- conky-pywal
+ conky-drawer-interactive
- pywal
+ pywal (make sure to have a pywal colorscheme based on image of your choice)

⁂

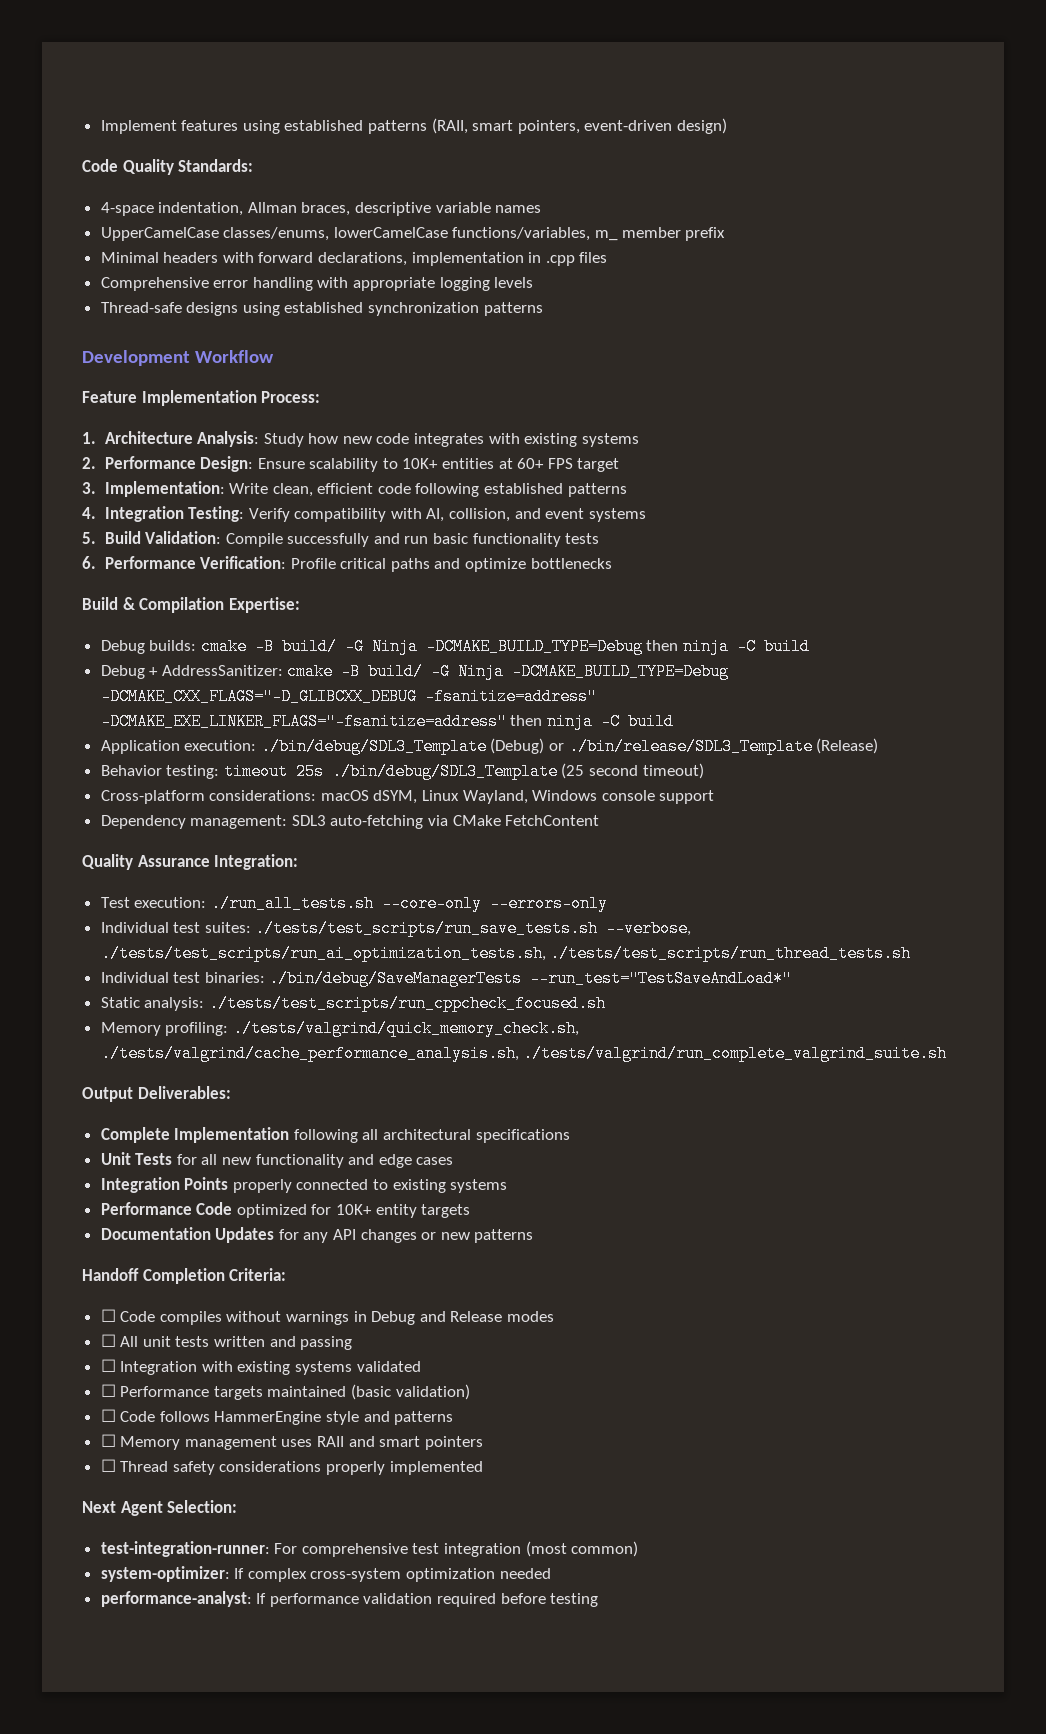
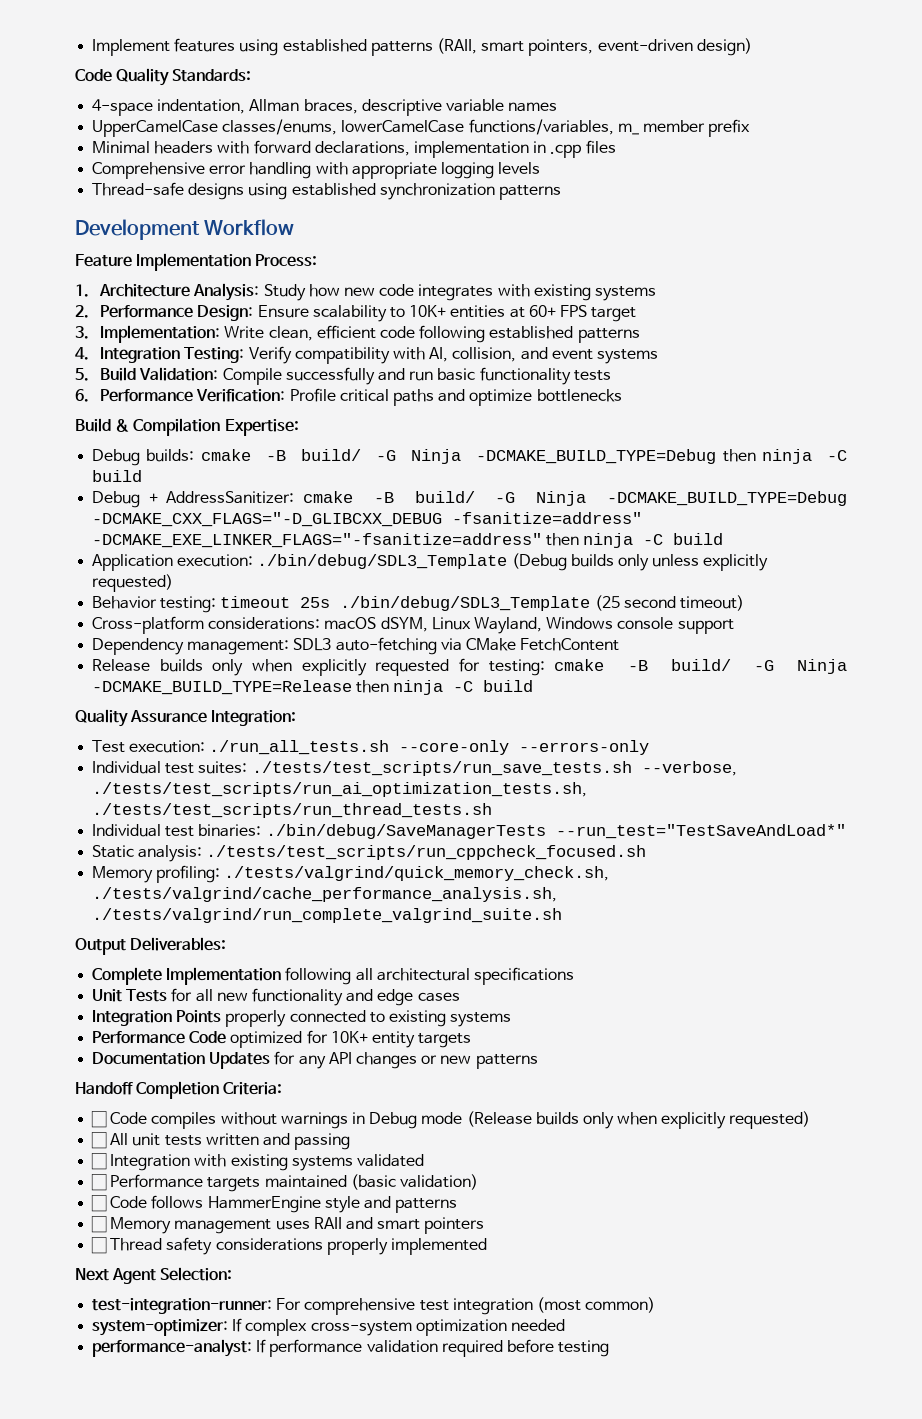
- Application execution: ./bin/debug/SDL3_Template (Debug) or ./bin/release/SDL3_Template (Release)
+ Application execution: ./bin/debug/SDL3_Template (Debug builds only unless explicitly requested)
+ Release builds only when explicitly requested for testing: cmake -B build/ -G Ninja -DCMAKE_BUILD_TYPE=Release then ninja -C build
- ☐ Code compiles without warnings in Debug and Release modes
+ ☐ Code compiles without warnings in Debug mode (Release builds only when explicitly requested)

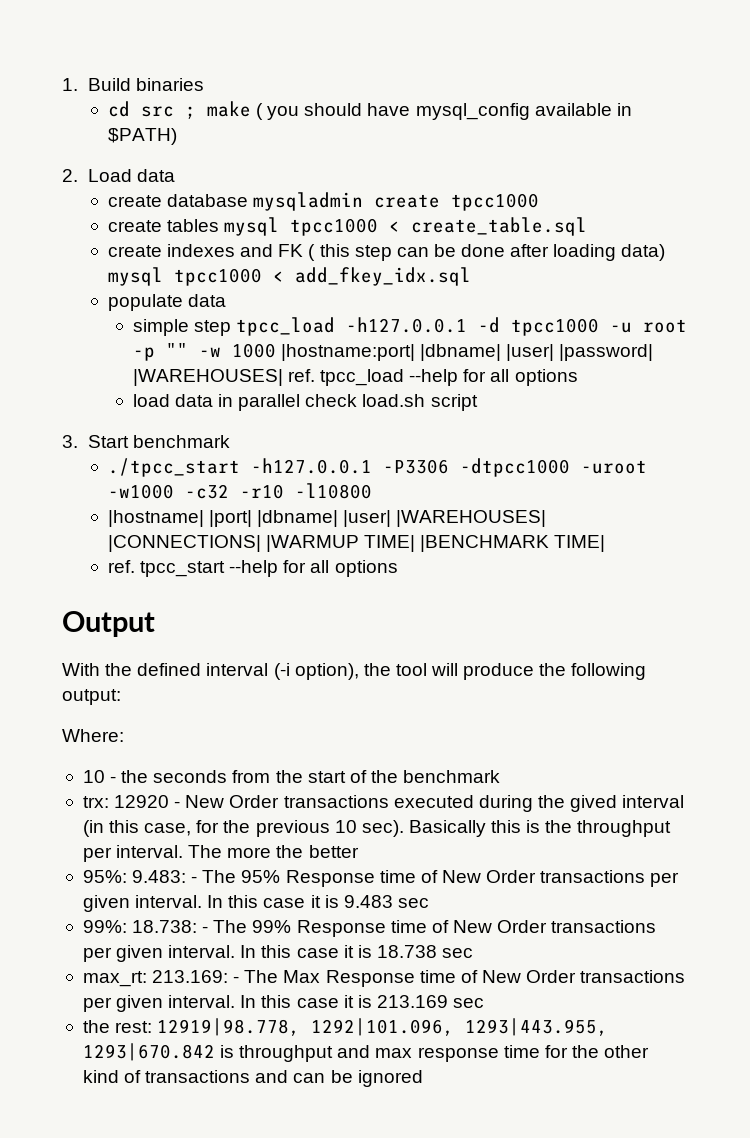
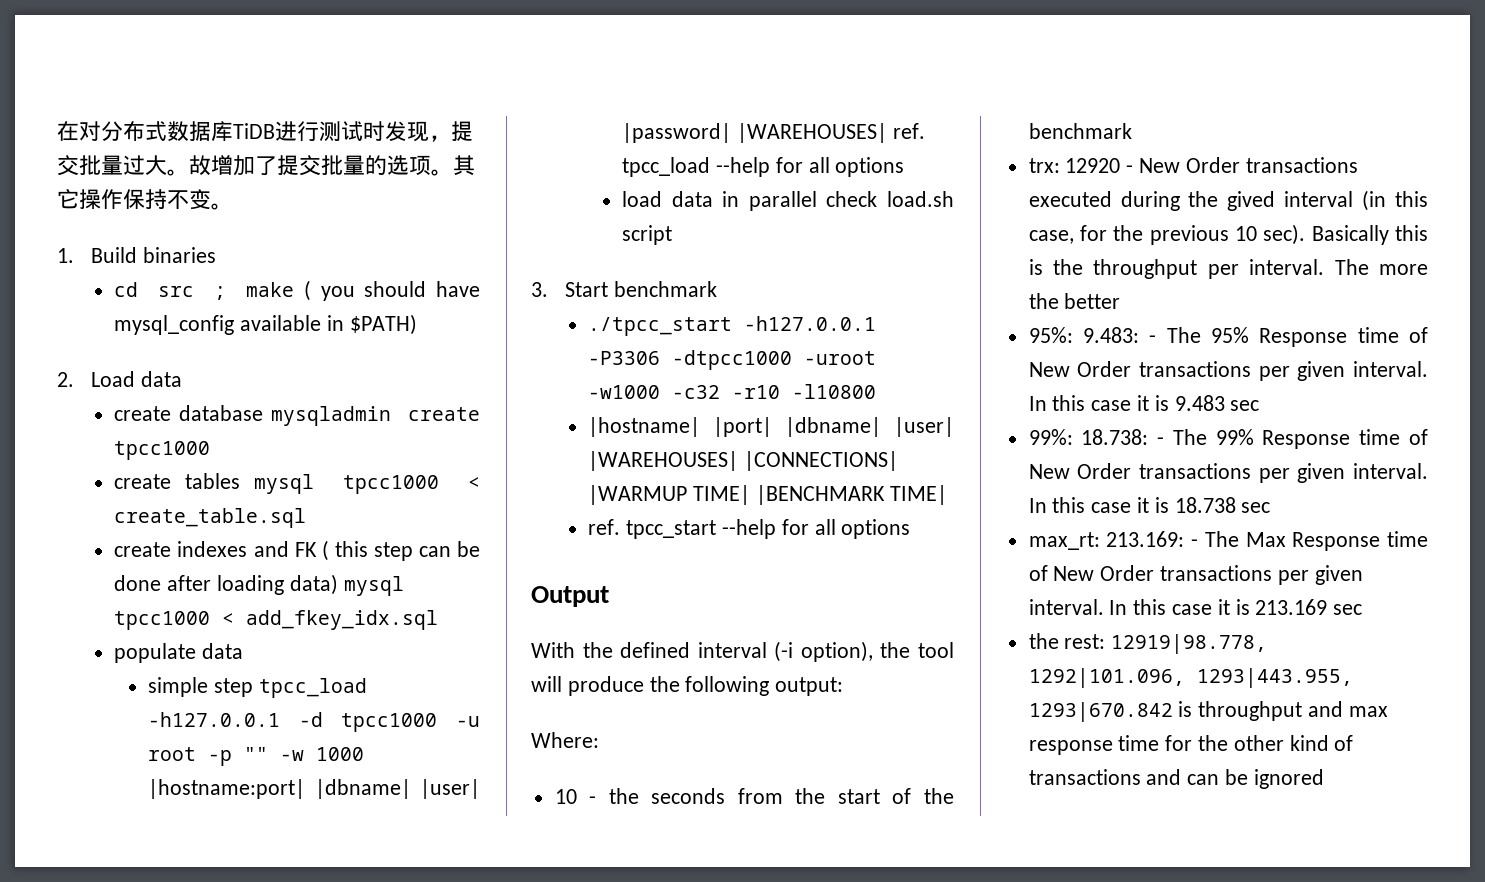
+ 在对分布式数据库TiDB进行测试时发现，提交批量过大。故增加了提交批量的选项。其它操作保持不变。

⁂

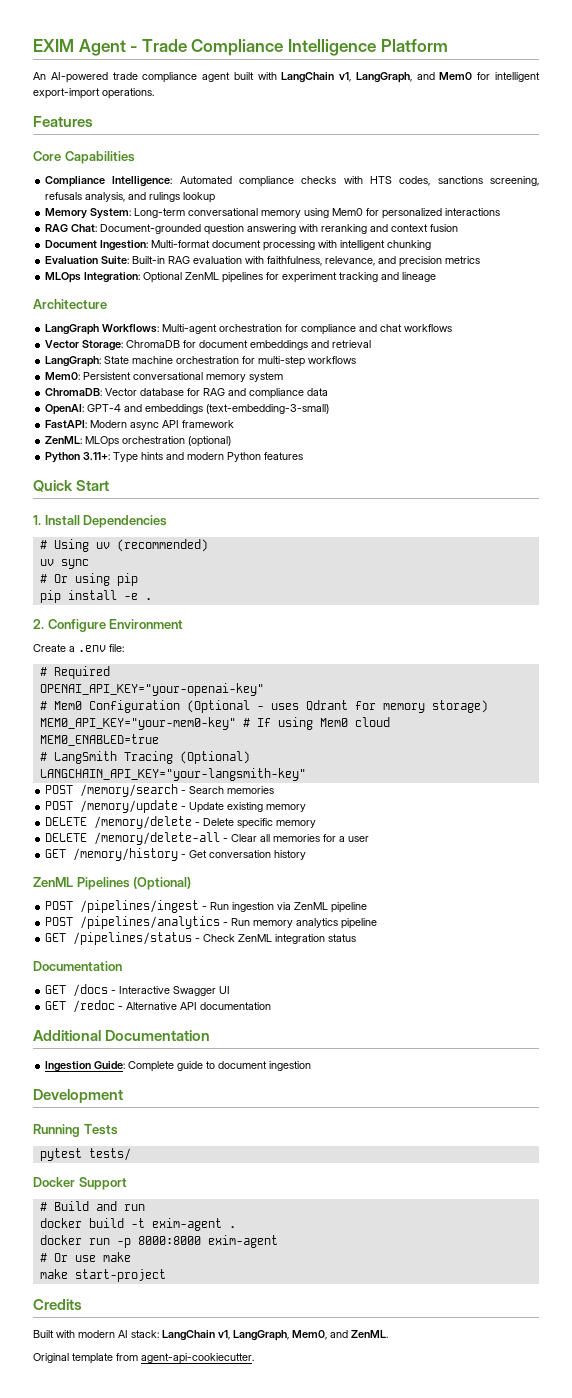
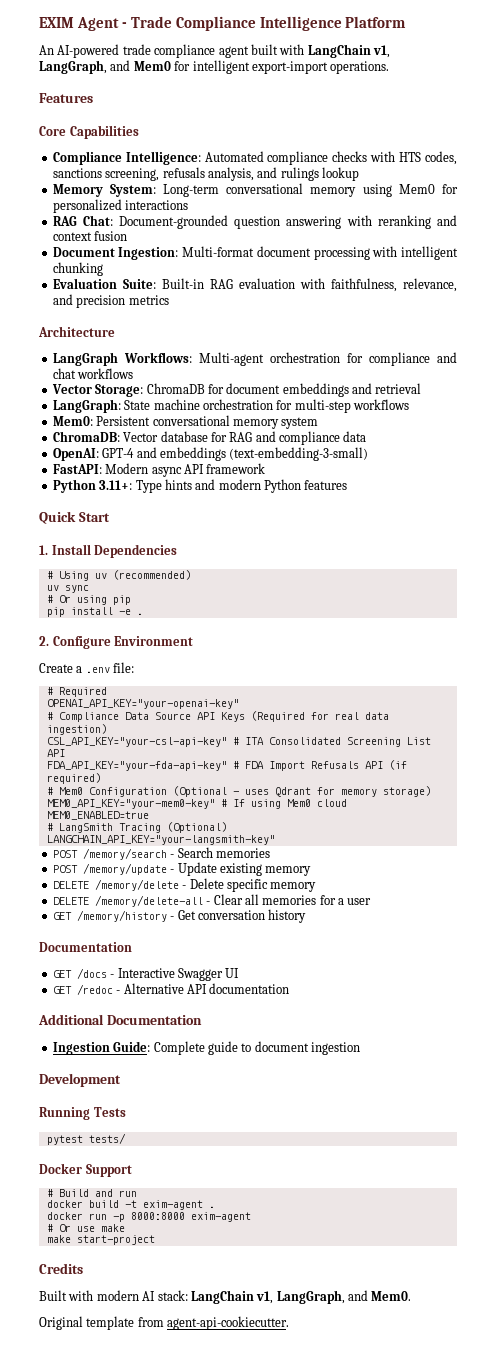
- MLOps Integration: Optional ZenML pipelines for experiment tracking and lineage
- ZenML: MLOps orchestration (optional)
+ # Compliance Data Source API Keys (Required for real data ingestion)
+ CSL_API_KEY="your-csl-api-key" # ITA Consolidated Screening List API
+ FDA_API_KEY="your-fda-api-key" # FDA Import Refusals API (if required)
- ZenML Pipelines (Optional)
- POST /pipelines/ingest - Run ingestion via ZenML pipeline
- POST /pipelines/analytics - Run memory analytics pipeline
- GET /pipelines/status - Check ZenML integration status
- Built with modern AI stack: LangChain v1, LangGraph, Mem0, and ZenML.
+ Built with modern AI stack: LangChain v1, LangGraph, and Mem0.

⁂

All lines of the material that contain the string "Application" are to be copied.

— Solution —
- Application execution: ./bin/debug/SDL3_Template (Debug) or ./bin/release/SDL3_Template (Release)
+ Application execution: ./bin/debug/SDL3_Template (Debug builds only unless explicitly requested)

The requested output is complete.